[Information supplied]
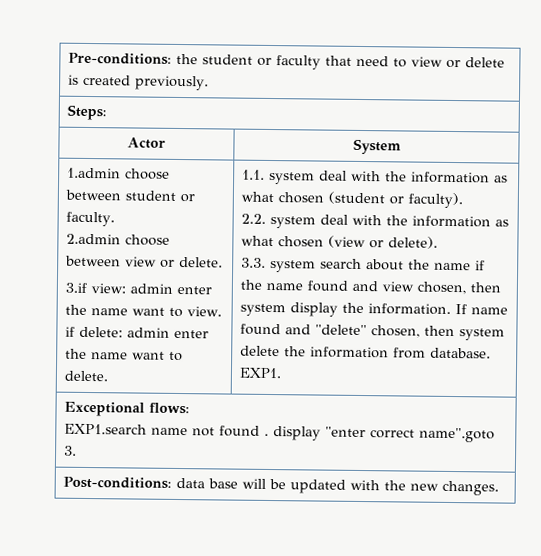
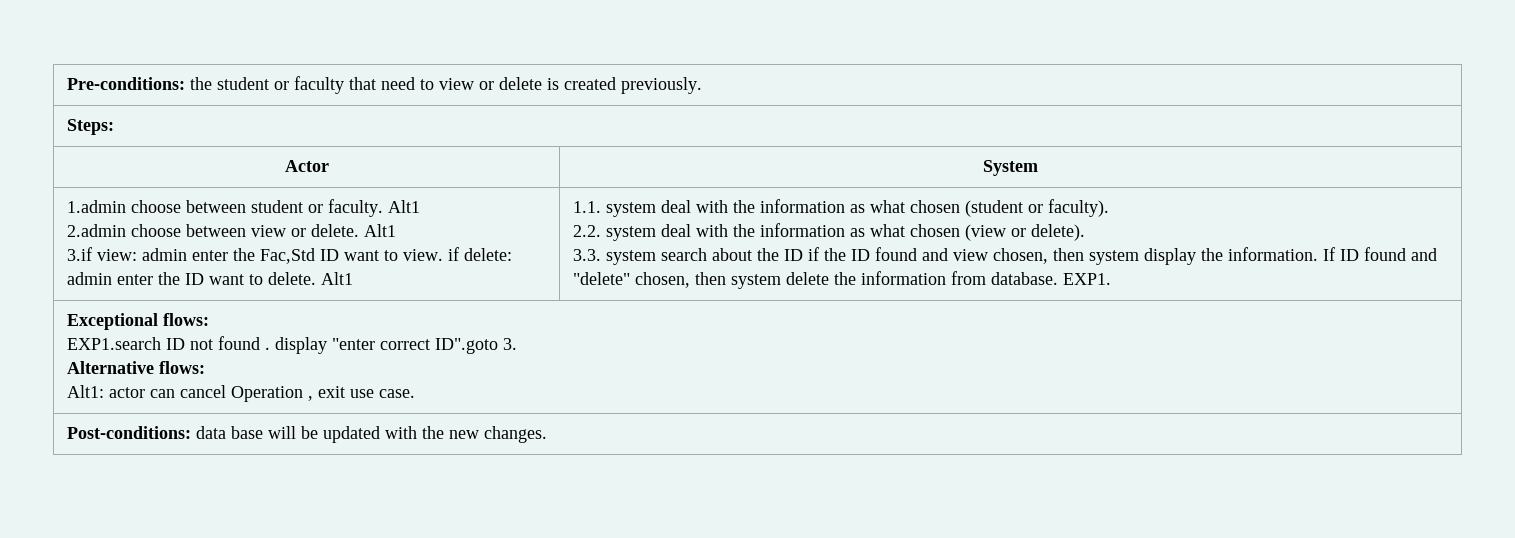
- 1.admin choose between student or faculty.
+ 1.admin choose between student or faculty. Alt1
- 2.admin choose between view or delete.
+ 2.admin choose between view or delete. Alt1
- 3.if view: admin enter the name want to view. if delete: admin enter the name want to delete.
+ 3.if view: admin enter the Fac,Std ID want to view. if delete: admin enter the ID want to delete. Alt1
- 3.3. system search about the name if the name found and view chosen, then system display the information.
+ 3.3. system search about the ID if the ID found and view chosen, then system display the information.
- If name found and "delete" chosen, then system delete the information from database.
+ If ID found and "delete" chosen, then system delete the information from database.
  Exceptional flows:
- EXP1.search name not found . display "enter correct name".goto 3.
+ EXP1.search ID not found . display "enter correct ID".goto 3.
+ Alternative flows:
+ Alt1: actor can cancel Operation , exit use case.

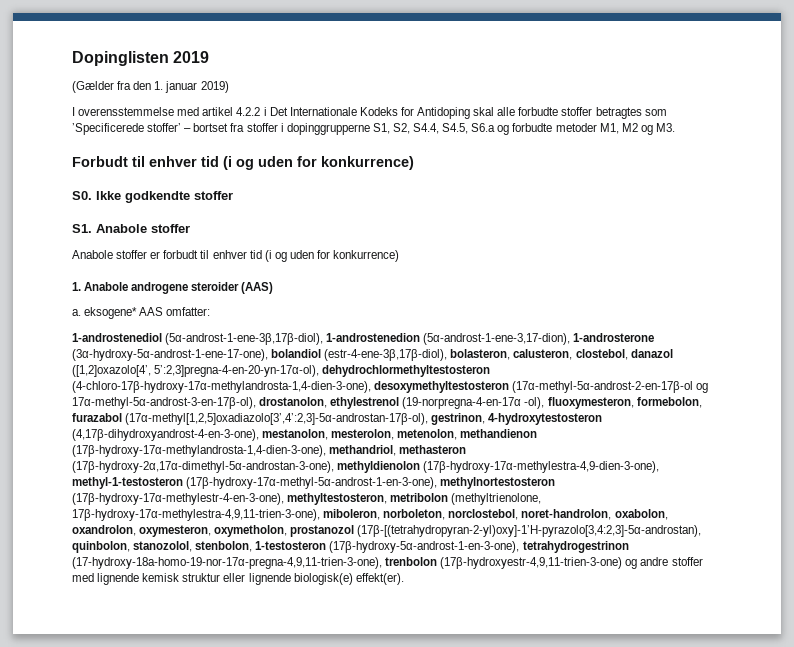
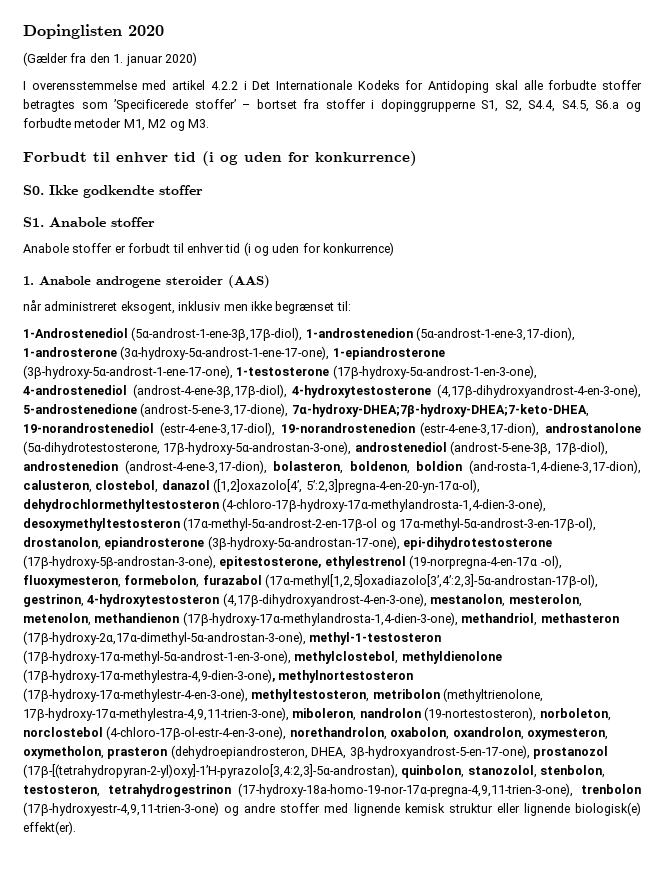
- Dopinglisten 2019
+ Dopinglisten 2020
- (Gælder fra den 1. januar 2019)
+ (Gælder fra den 1. januar 2020)
- a. eksogene* AAS omfatter:
- 1-androstenediol (5α-androst-1-ene-3β,17β-diol), 1-androstenedion (5α-androst-1-ene-3,17-dion), 1-androsterone (3α-hydroxy-5α-androst-1-ene-17-one), bolandiol (estr-4-ene-3β,17β-diol), bolasteron, calusteron, clostebol, danazol ([1,2]oxazolo[4’, 5’:2,3]pregna-4-en-20-yn-17α-ol), dehydrochlormethyltestosteron (4-chloro-17β-hydroxy-17α-methylandrosta-1,4-dien-3-one), desoxymethyltestosteron (17α-methyl-5α-androst-2-en-17β-ol og 17α-methyl-5α-androst-3-en-17β-ol), drostanolon, ethylestrenol (19-norpregna-4-en-17α -ol), fluoxymesteron, formebolon, furazabol (17α-methyl[1,2,5]oxadiazolo[3’,4’:2,3]-5α-androstan-17β-ol), gestrinon, 4-hydroxytestosteron (4,17β-dihydroxyandrost-4-en-3-one), mestanolon, mesterolon, metenolon, methandienon (17β-hydroxy-17α-methylandrosta-1,4-dien-3-one), methandriol, methasteron (17β-hydroxy-2α,17α-dimethyl-5α-androstan-3-one), methyldienolon (17β-hydroxy-17α-methylestra-4,9-dien-3-one), methyl-1-testosteron (17β-hydroxy-17α-methyl-5α-androst-1-en-3-one), methylnortestosteron (17β-hydroxy-17α-methylestr-4-en-3-one), methyltestosteron, metribolon (methyltrienolone, 17β-hydroxy-17α-methylestra-4,9,11-trien-3-one), miboleron, norboleton, norclostebol, noret-handrolon, oxabolon, oxandrolon, oxymesteron, oxymetholon, prostanozol (17β-[(tetrahydropyran-2-yl)oxy]-1’H-pyrazolo[3,4:2,3]-5α-androstan), quinbolon, stanozolol, stenbolon, 1-testosteron (17β-hydroxy-5α-androst-1-en-3-one), tetrahydrogestrinon (17-hydroxy-18a-homo-19-nor-17α-pregna-4,9,11-trien-3-one), trenbolon (17β-hydroxyestr-4,9,11-trien-3-one) og andre stoffer med lignende kemisk struktur eller lignende biologisk(e) effekt(er).
+ når administreret eksogent, inklusiv men ikke begrænset til:
+ 1-Androstenediol (5α-androst-1-ene-3β,17β-diol), 1-androstenedion (5α-androst-1-ene-3,17-dion), 1-androsterone (3α-hydroxy-5α-androst-1-ene-17-one), 1-epiandrosterone (3β-hydroxy-5α-androst-1-ene-17-one), 1-testosterone (17β-hydroxy-5α-androst-1-en-3-one), 4-androstenediol (androst-4-ene-3β,17β-diol), 4-hydroxytestosterone (4,17β-dihydroxyandrost-4-en-3-one), 5-androstenedione (androst-5-ene-3,17-dione), 7α-hydroxy-DHEA;7β-hydroxy-DHEA;7-keto-DHEA, 19-norandrostenediol (estr-4-ene-3,17-diol), 19-norandrostenedion (estr-4-ene-3,17-dion), androstanolone (5α-dihydrotestosterone, 17β-hydroxy-5α-androstan-3-one), androstenediol (androst-5-ene-3β, 17β-diol), androstenedion (androst-4-ene-3,17-dion), bolasteron, boldenon, boldion (and-rosta-1,4-diene-3,17-dion), calusteron, clostebol, danazol ([1,2]oxazolo[4’, 5’:2,3]pregna-4-en-20-yn-17α-ol), dehydrochlormethyltestosteron (4-chloro-17β-hydroxy-17α-methylandrosta-1,4-dien-3-one), desoxymethyltestosteron (17α-methyl-5α-androst-2-en-17β-ol og 17α-methyl-5α-androst-3-en-17β-ol), drostanolon, epiandrosterone (3β-hydroxy-5α-androstan-17-one), epi-dihydrotestosterone (17β-hydroxy-5β-androstan-3-one), epitestosterone, ethylestrenol (19-norpregna-4-en-17α -ol), fluoxymesteron, formebolon, furazabol (17α-methyl[1,2,5]oxadiazolo[3’,4’:2,3]-5α-androstan-17β-ol), gestrinon, 4-hydroxytestosteron (4,17β-dihydroxyandrost-4-en-3-one), mestanolon, mesterolon, metenolon, methandienon (17β-hydroxy-17α-methylandrosta-1,4-dien-3-one), methandriol, methasteron (17β-hydroxy-2α,17α-dimethyl-5α-androstan-3-one), methyl-1-testosteron (17β-hydroxy-17α-methyl-5α-androst-1-en-3-one), methylclostebol, methyldienolone (17β-hydroxy-17α-methylestra-4,9-dien-3-one), methylnortestosteron (17β-hydroxy-17α-methylestr-4-en-3-one), methyltestosteron, metribolon (methyltrienolone, 17β-hydroxy-17α-methylestra-4,9,11-trien-3-one), miboleron, nandrolon (19-nortestosteron), norboleton, norclostebol (4-chloro-17β-ol-estr-4-en-3-one), norethandrolon, oxabolon, oxandrolon, oxymesteron, oxymetholon, prasteron (dehydroepiandrosteron, DHEA, 3β-hydroxyandrost-5-en-17-one), prostanozol (17β-[(tetrahydropyran-2-yl)oxy]-1’H-pyrazolo[3,4:2,3]-5α-androstan), quinbolon, stanozolol, stenbolon, testosteron, tetrahydrogestrinon (17-hydroxy-18a-homo-19-nor-17α-pregna-4,9,11-trien-3-one), trenbolon (17β-hydroxyestr-4,9,11-trien-3-one) og andre stoffer med lignende kemisk struktur eller lignende biologisk(e) effekt(er).

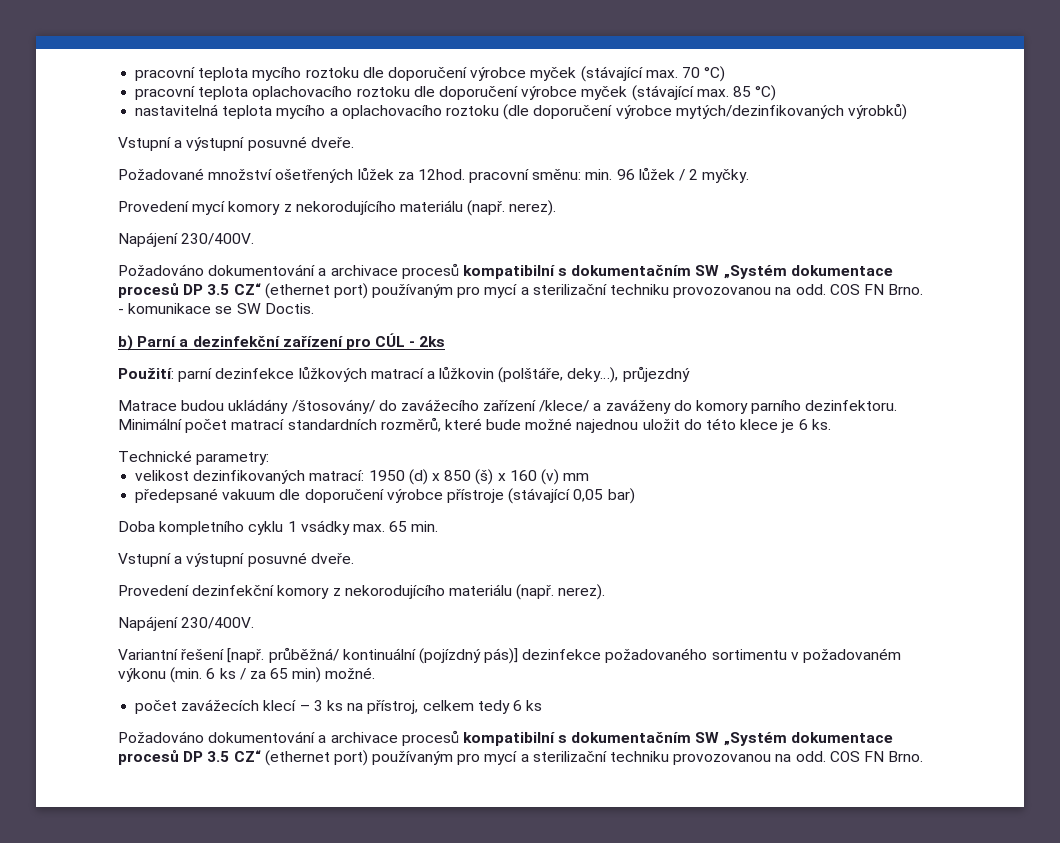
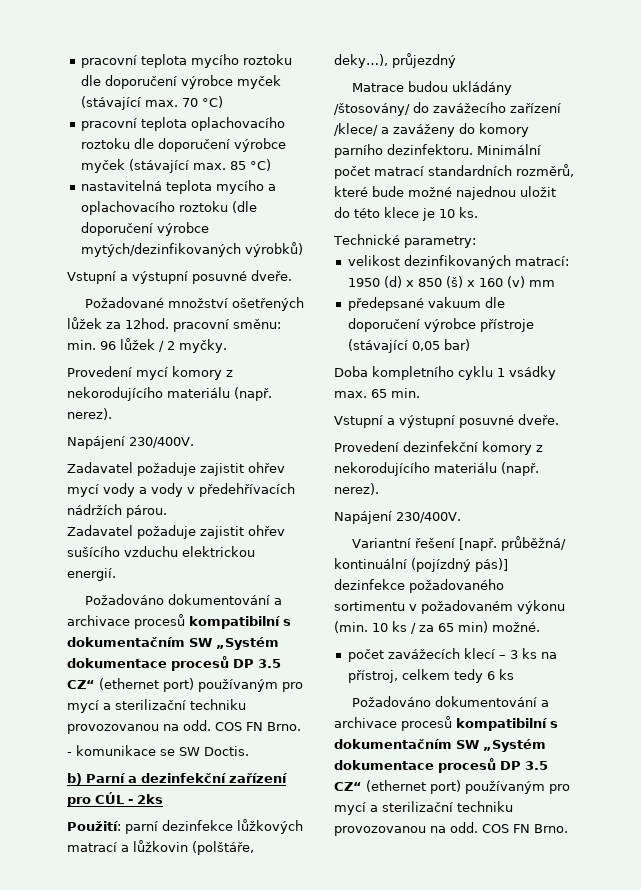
+ Zadavatel požaduje zajistit ohřev mycí vody a vody v předehřívacích nádržích párou.
+ Zadavatel požaduje zajistit ohřev sušícího vzduchu elektrickou energií.
- Minimální počet matrací standardních rozměrů, které bude možné najednou uložit do této klece je 6 ks.
+ Minimální počet matrací standardních rozměrů, které bude možné najednou uložit do této klece je 10 ks.
- Variantní řešení [např. průběžná/ kontinuální (pojízdný pás)] dezinfekce požadovaného sortimentu v požadovaném výkonu (min. 6 ks / za 65 min) možné.
+ Variantní řešení [např. průběžná/ kontinuální (pojízdný pás)] dezinfekce požadovaného sortimentu v požadovaném výkonu (min. 10 ks / za 65 min) možné.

[Exercise]
Repeat the lines above, from the one containing "vzduchu elektrickou energií." to the final line, word for word and with nothing else.

[Worked solution]
+ Zadavatel požaduje zajistit ohřev sušícího vzduchu elektrickou energií.
- Minimální počet matrací standardních rozměrů, které bude možné najednou uložit do této klece je 6 ks.
+ Minimální počet matrací standardních rozměrů, které bude možné najednou uložit do této klece je 10 ks.
- Variantní řešení [např. průběžná/ kontinuální (pojízdný pás)] dezinfekce požadovaného sortimentu v požadovaném výkonu (min. 6 ks / za 65 min) možné.
+ Variantní řešení [např. průběžná/ kontinuální (pojízdný pás)] dezinfekce požadovaného sortimentu v požadovaném výkonu (min. 10 ks / za 65 min) možné.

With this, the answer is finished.